● Work to be completed: Every entry below should appear in the answer exactly as written, apart from the pictures.

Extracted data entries
• • •

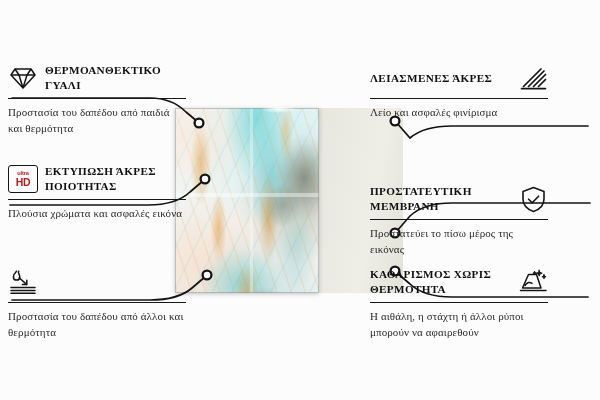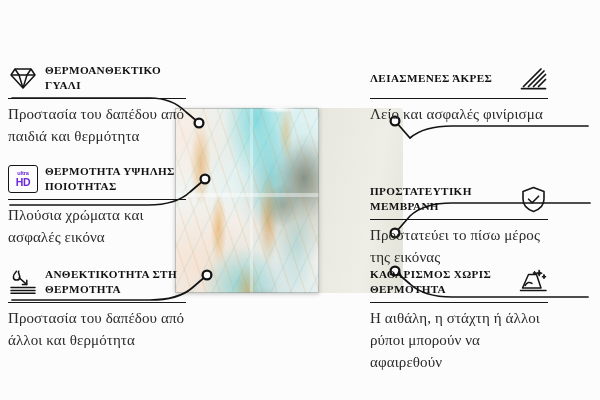--- a/index.html
+++ b/index.html
@@ -173,7 +173,7 @@
 
   .f-desc {
     font-family: "Liberation Serif", serif;
-    font-size: 15px;
+    font-size: 11px;
     line-height: 1.46;
     color: #2a2a2a;
     letter-spacing: 0.1px;

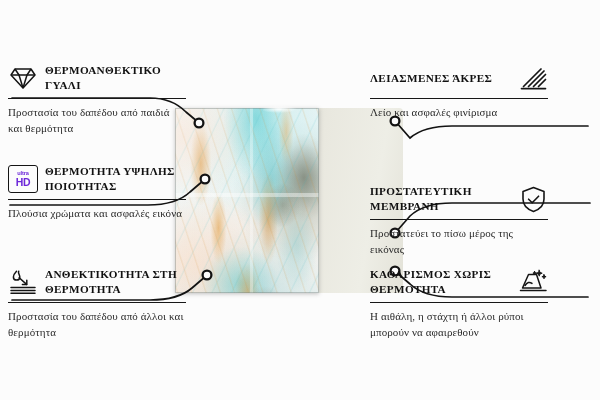--- a/index.html
+++ b/index.html
@@ -264,7 +264,7 @@
           <span class="h">HD</span>
         </div>
       </div>
-      <div class="f-title">ΘΕΡΜΟΤΗΤΑ ΥΨΗΛΗΣ ΠΟΙΟΤΗΤΑΣ</div>
+      <div class="f-title">ΕΚΤΥΠΩΣΗ ΆΚΡΕΣ ΠΟΙΟΤΗΤΑΣ</div>
     </div>
     <div class="f-rule"></div>
     <div class="f-desc">Πλούσια χρώματα και ασφαλές εικόνα</div>

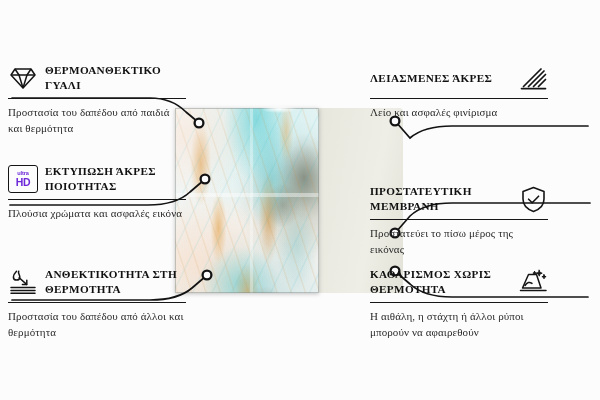--- a/index.html
+++ b/index.html
@@ -151,7 +151,7 @@
     display: flex;
     align-items: center;
     justify-content: center;
-    color: #6d28d9;
+    color: #b91c1c;
   }
   .f-icon svg { display: block; }
 

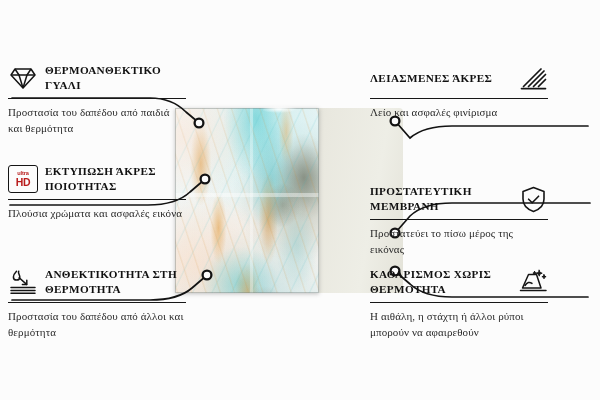--- a/index.html
+++ b/index.html
@@ -282,7 +282,6 @@
             <path d="M2 24.2 H26"></path>
         </svg>
       </div>
-      <div class="f-title">ΑΝΘΕΚΤΙΚΟΤΗΤΑ ΣΤΗ ΘΕΡΜΟΤΗΤΑ</div>
     </div>
     <div class="f-rule"></div>
     <div class="f-desc">Προστασία του δαπέδου από άλλοι και θερμότητα</div>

• • •

● Result for this task:
--- a/index.html
+++ b/index.html
@@ -173,7 +173,7 @@
 
   .f-desc {
     font-family: "Liberation Serif", serif;
-    font-size: 15px;
+    font-size: 11px;
     line-height: 1.46;
     color: #2a2a2a;
     letter-spacing: 0.1px;

--- a/index.html
+++ b/index.html
@@ -264,7 +264,7 @@
           <span class="h">HD</span>
         </div>
       </div>
-      <div class="f-title">ΘΕΡΜΟΤΗΤΑ ΥΨΗΛΗΣ ΠΟΙΟΤΗΤΑΣ</div>
+      <div class="f-title">ΕΚΤΥΠΩΣΗ ΆΚΡΕΣ ΠΟΙΟΤΗΤΑΣ</div>
     </div>
     <div class="f-rule"></div>
     <div class="f-desc">Πλούσια χρώματα και ασφαλές εικόνα</div>

--- a/index.html
+++ b/index.html
@@ -151,7 +151,7 @@
     display: flex;
     align-items: center;
     justify-content: center;
-    color: #6d28d9;
+    color: #b91c1c;
   }
   .f-icon svg { display: block; }
 

--- a/index.html
+++ b/index.html
@@ -282,7 +282,6 @@
             <path d="M2 24.2 H26"></path>
         </svg>
       </div>
-      <div class="f-title">ΑΝΘΕΚΤΙΚΟΤΗΤΑ ΣΤΗ ΘΕΡΜΟΤΗΤΑ</div>
     </div>
     <div class="f-rule"></div>
     <div class="f-desc">Προστασία του δαπέδου από άλλοι και θερμότητα</div>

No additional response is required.